Crime-Solving with the Brits

When you’ve watched as many brilliant Brit TV detective series as we have, there are certain things you can count on. (We’ll get to the Scandinavians and French and Germans and Russians later.) In the U.K., Detective Chief Inspectors on TV are 60 percent female, and they can barely make it to work because of their family complications and personal problems. But they are 100 percent effective. And fearless and aggressive. Because Female. You know. Prime Suspect. Vera. Happy Valley, Blue Murder, Murder in Suburbia.

The male DCIs are equally effective, just not as acute. They tend to wander, postpone, lollygag, you know, the way of men. Then they watch a teapot boiling and get the epiphany after three or four are already in the morgue. Midsomer Murders, George Gently, Foyle’s War, Grantchester, Broadchurch, and Blaine & Pasco.

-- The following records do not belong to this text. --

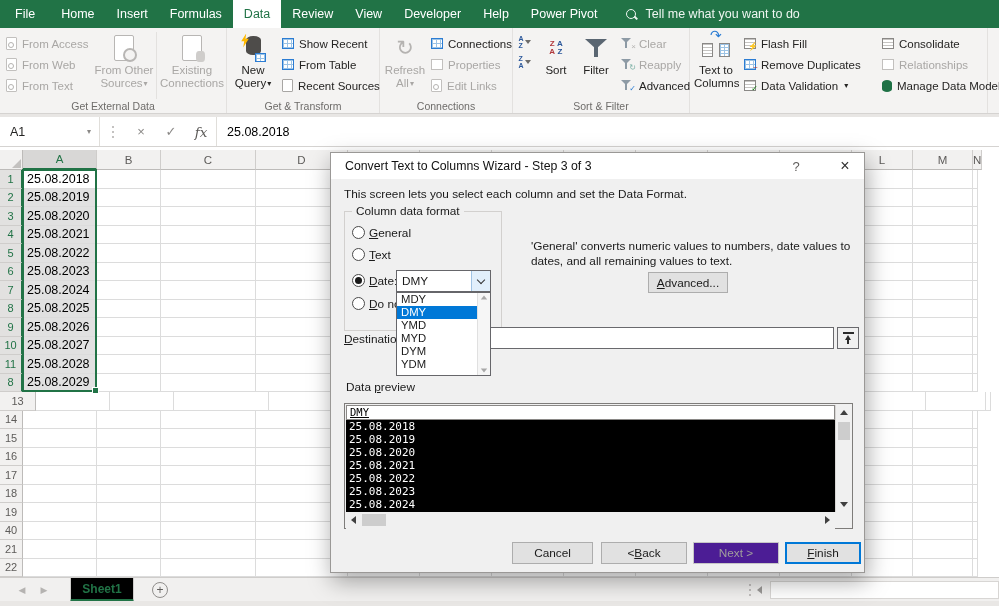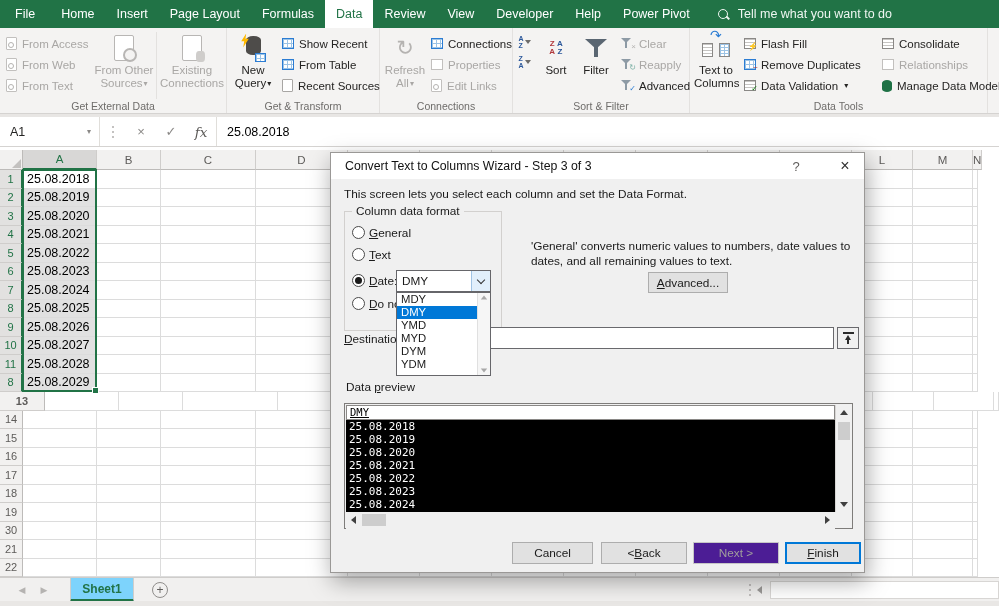--- a/index.html
+++ b/index.html
@@ -165,7 +165,6 @@
     <div class="tab file">File</div>
     <div class="tab">Home</div>
     <div class="tab">Insert</div>
-    <div class="tab">Page Layout</div>
     <div class="tab">Formulas</div>
     <div class="tab active">Data</div>
     <div class="tab">Review</div>

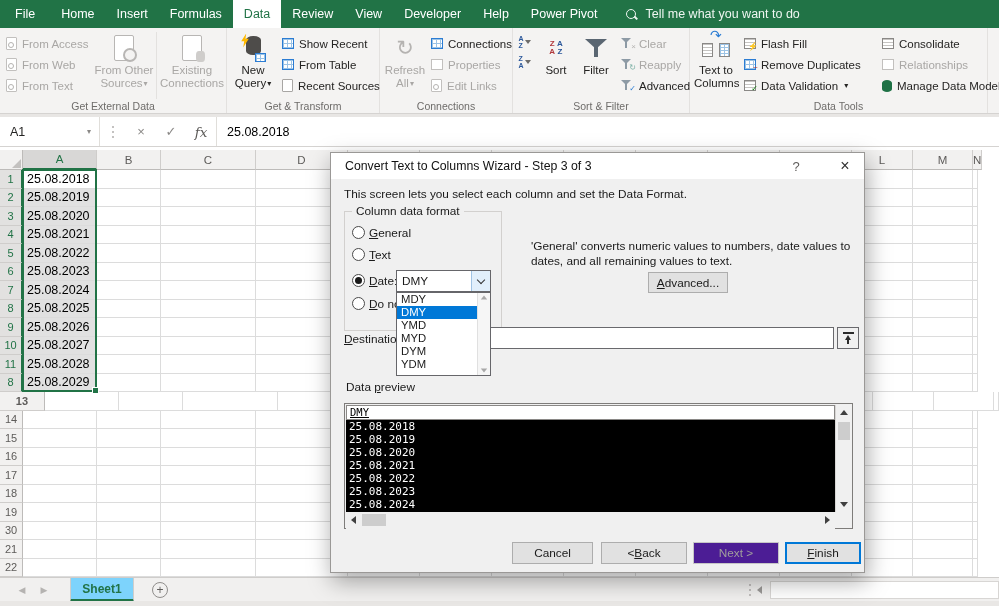--- a/index.html
+++ b/index.html
@@ -370,7 +370,6 @@
           <span>Manage Data Model</span>
         </div>
       </div>
-      <div class="gl">Data Tools</div>
     </div>
   </div>
 

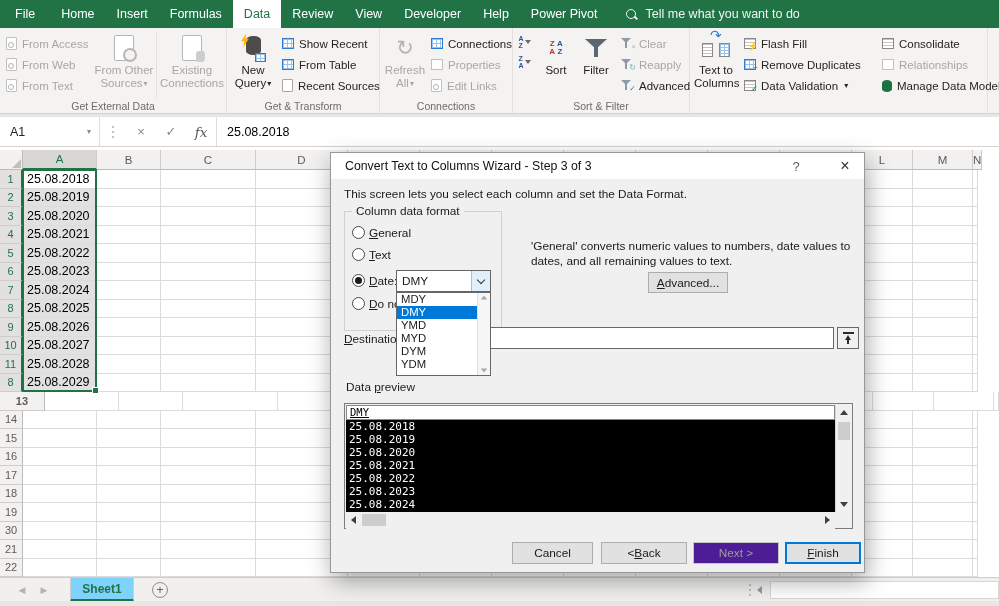--- a/index.html
+++ b/index.html
@@ -614,7 +614,7 @@
         <div class="cell"></div>
       </div>
       <div class="grow">
-        <div class="rowhdr" style="width: 45px; font-weight: bold;">13</div>
+        <div class="rowhdr" style="width: 36px;">13</div>
         <div class="cell" style="width: 74px;"></div>
         <div class="cell" style="width: 64px;"></div>
         <div class="cell" style="width: 95px;"></div>

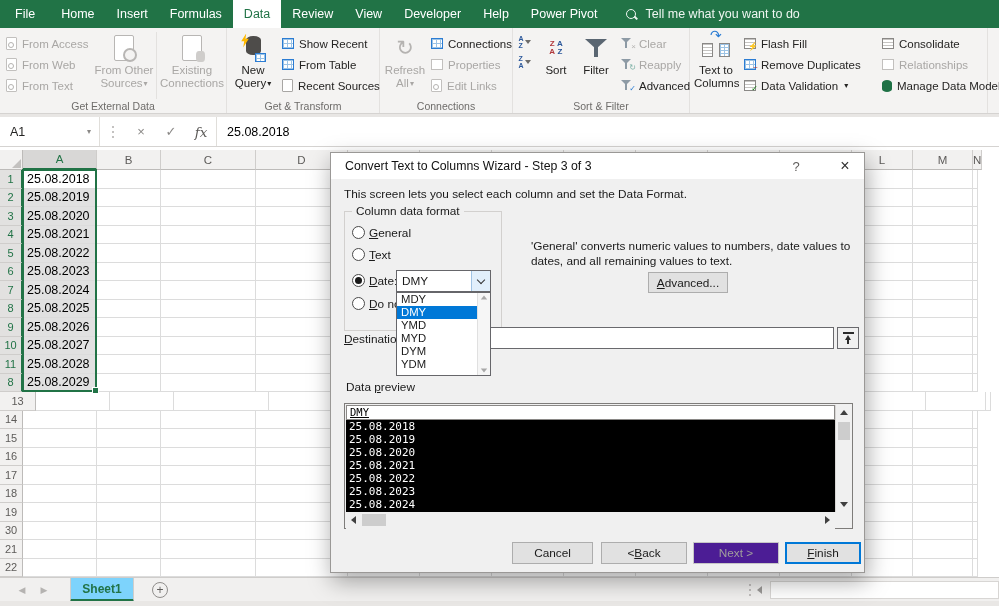--- a/index.html
+++ b/index.html
@@ -733,7 +733,7 @@
         <div class="cell"></div>
       </div>
       <div class="grow">
-        <div class="rowhdr" style="width: 23px;">30</div>
+        <div class="rowhdr" style="width: 23px;">40</div>
         <div class="cell" style="width: 74px;"></div>
         <div class="cell" style="width: 64px;"></div>
         <div class="cell" style="width: 95px;"></div>

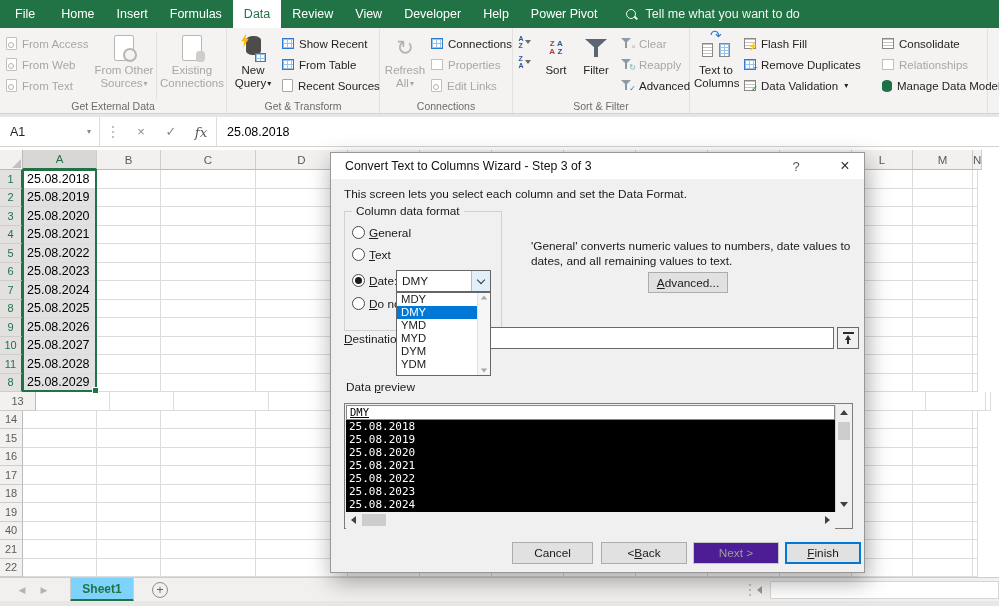--- a/index.html
+++ b/index.html
@@ -94,7 +94,7 @@
   
   .sheetbar{position:absolute;left:0;top:577px;width:999px;height:24px;background:#f1f0ef;border-top:1px solid #cfcdcb;font-size:12px}
   .snav{position:absolute;top:0;height:24px;width:20px;display:flex;align-items:center;justify-content:center;color:#b5b3b1;font-size:9px}
-  .sheettab{position:absolute;left:70px;top:0;width:64px;height:24px;background:#7dd3fc;border-left:1px solid #cfcdcb;border-right:1px solid #cfcdcb;border-bottom:3px solid #217346;color:#217346;font-weight:bold;display:flex;align-items:center;justify-content:center}
+  .sheettab{position:absolute;left:70px;top:0;width:64px;height:24px;background:#000000;border-left:1px solid #cfcdcb;border-right:1px solid #cfcdcb;border-bottom:3px solid #217346;color:#217346;font-weight:bold;display:flex;align-items:center;justify-content:center}
   .plusbtn{position:absolute;left:152px;top:4px;width:16px;height:16px;border:1px solid #908e8c;border-radius:50%;color:#605e5c;display:flex;align-items:center;justify-content:center;font-size:12px;line-height:1}
   .hsplit{position:absolute;left:737px;top:11px}
   .sarrow{position:absolute;left:750px;top:3px;width:18px;height:18px;display:flex;align-items:center;justify-content:center}

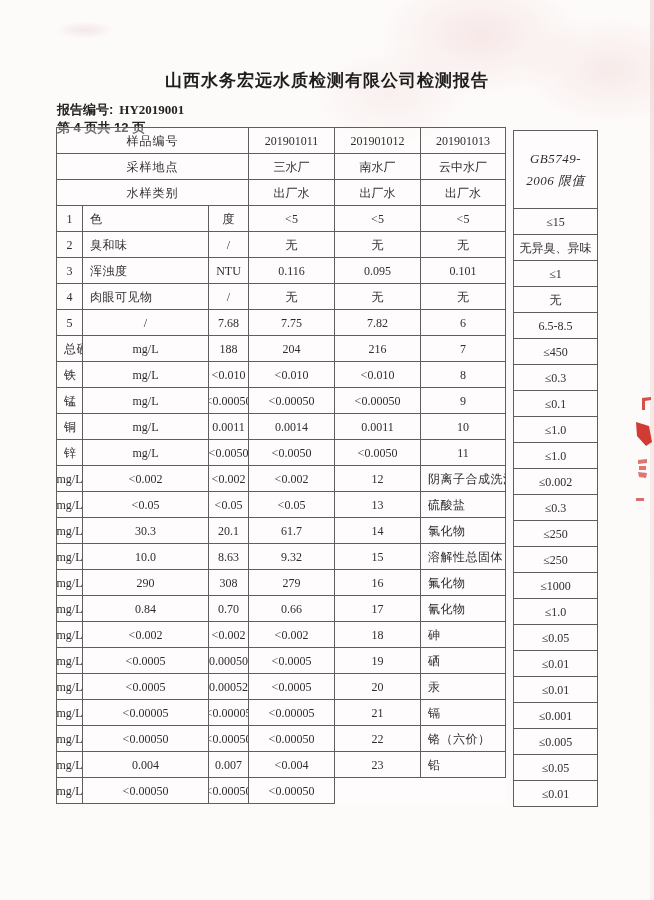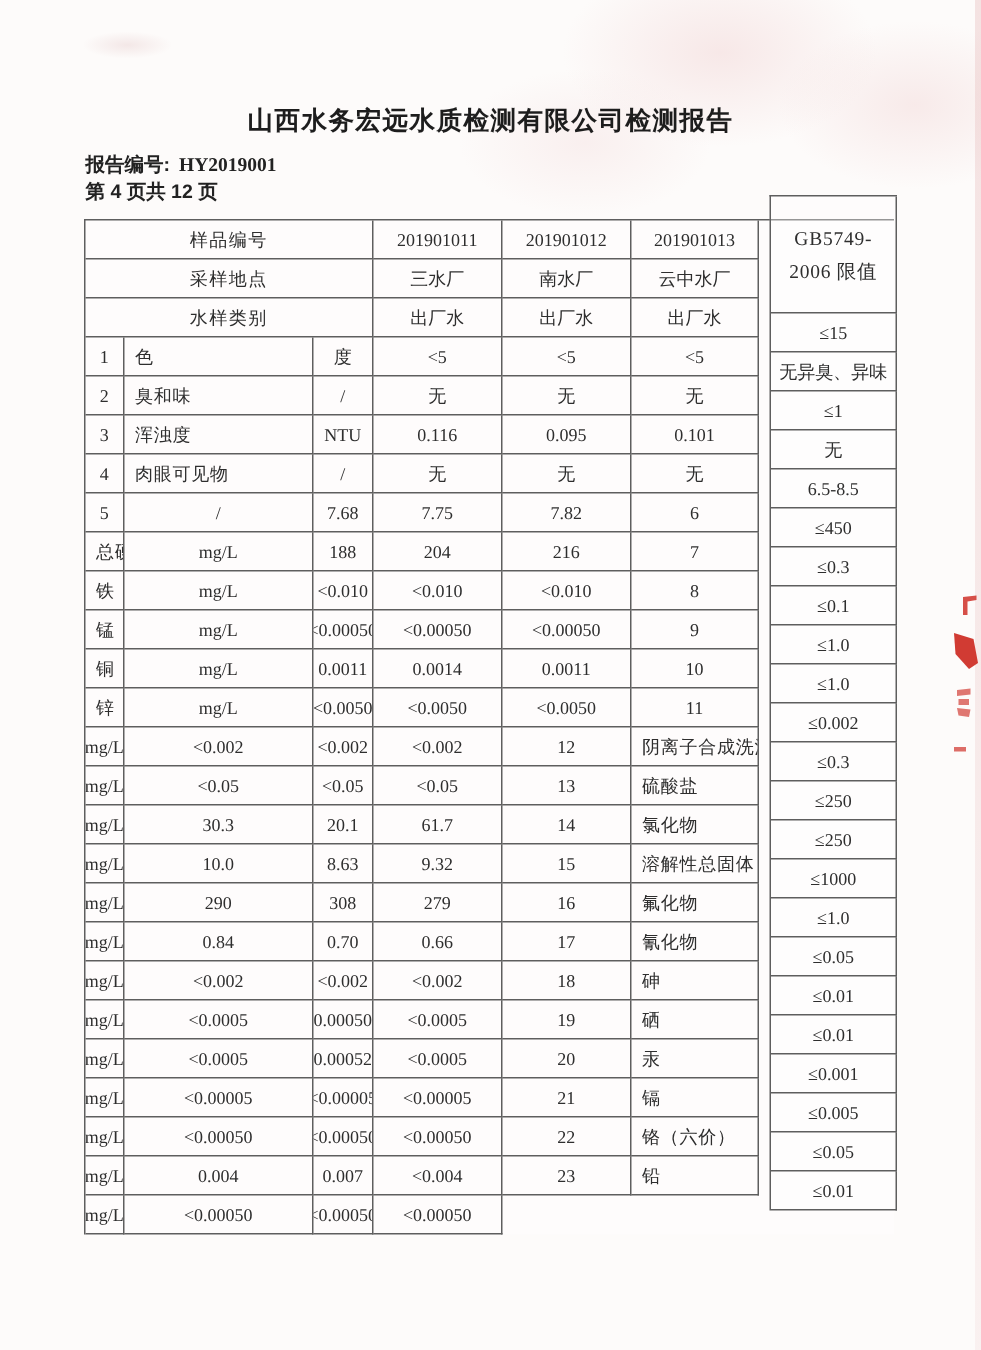--- a/index.html
+++ b/index.html
@@ -44,7 +44,7 @@
     background:rgba(255,255,255,.35);
   }
   .main-grid{
-    left:56px; top:146px; width:540px;
+    left:56px; top:127px; width:450px;
     grid-template-columns:26px 126px 40px 86px 86px 85px;
   }
   .limit-grid{

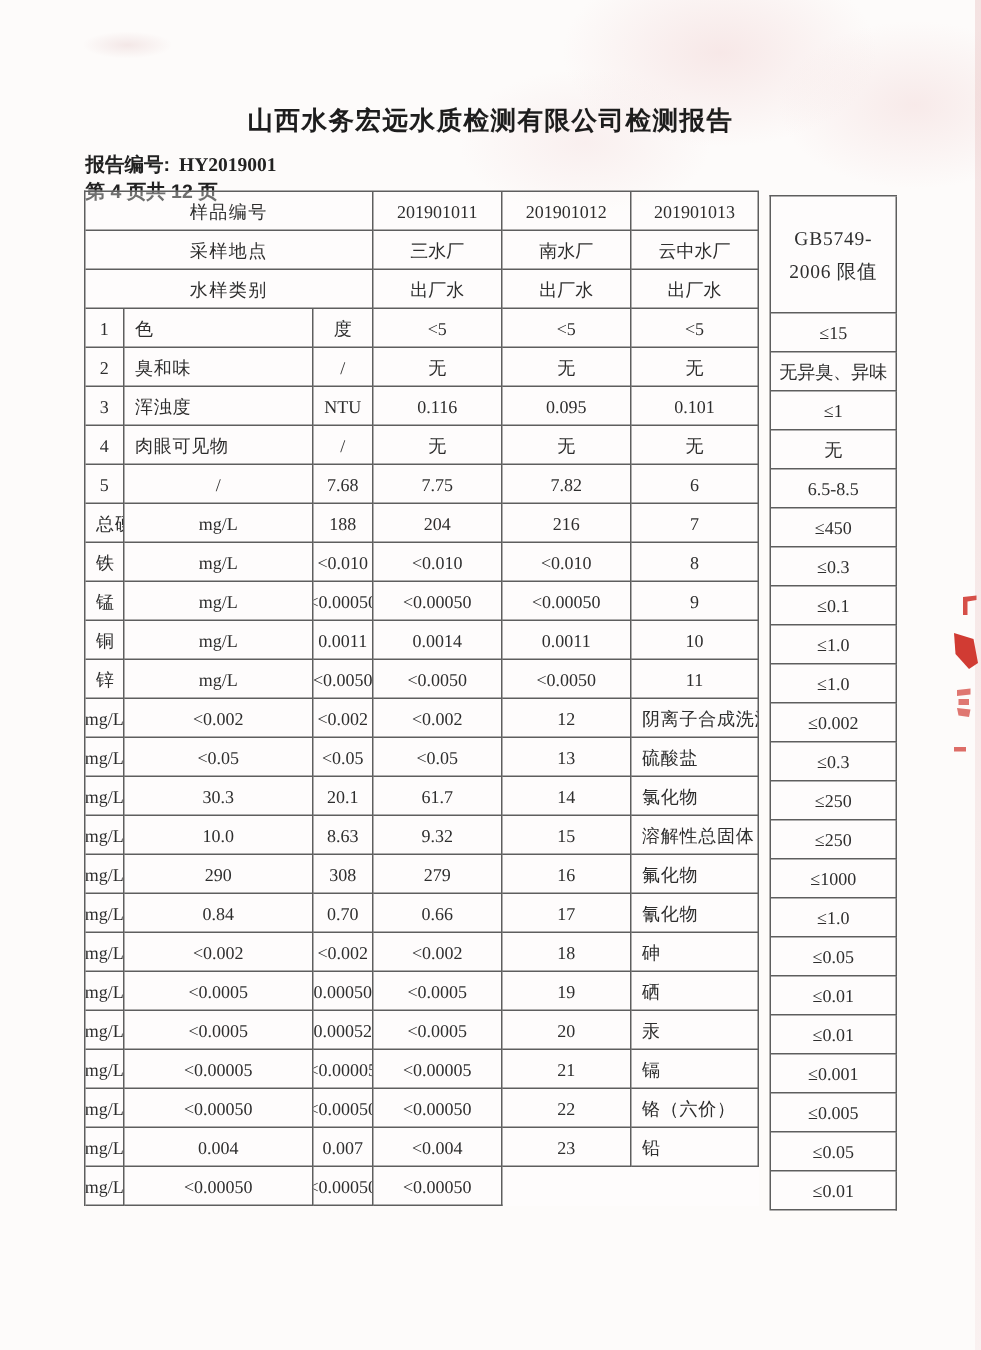--- a/index.html
+++ b/index.html
@@ -64,7 +64,7 @@
   .cell.hdr{ letter-spacing:1px; }
   .limit-header{
     height:78px; flex-direction:column; justify-content:center; gap:9px;
-    font-size:13px; letter-spacing:.5px;
+    font-size:13px; letter-spacing:.5px;font-style:italic;
   }
   .stamp{ position:absolute; left:628px; top:386px; }
 </style>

What we have learned. The Brits never actually interrogate. They idle by your place of work, ask a few piquant questions, then meander away. The typical Brit police interview room, sans cobwebs:

Interrogation Room

Then, when after a few days and many more cups of tea they get the idea you’ve been lying they COME BACK TO YOUR PLACE OF BUSINESS and threaten to charge you with perverting the course of justice. Which results in the current glut of U.K. prisoners convicted of perverting the course of justice:

After all the idling and meandering and desultory inquiries are done, it usually transpires that a chase is required because too much has been left too long and nobody is carrying a sidearm. Which leads to the final impotent chase and two more innocent victims.

And then a lot of standing around, nihilistic muttering, and closing credits.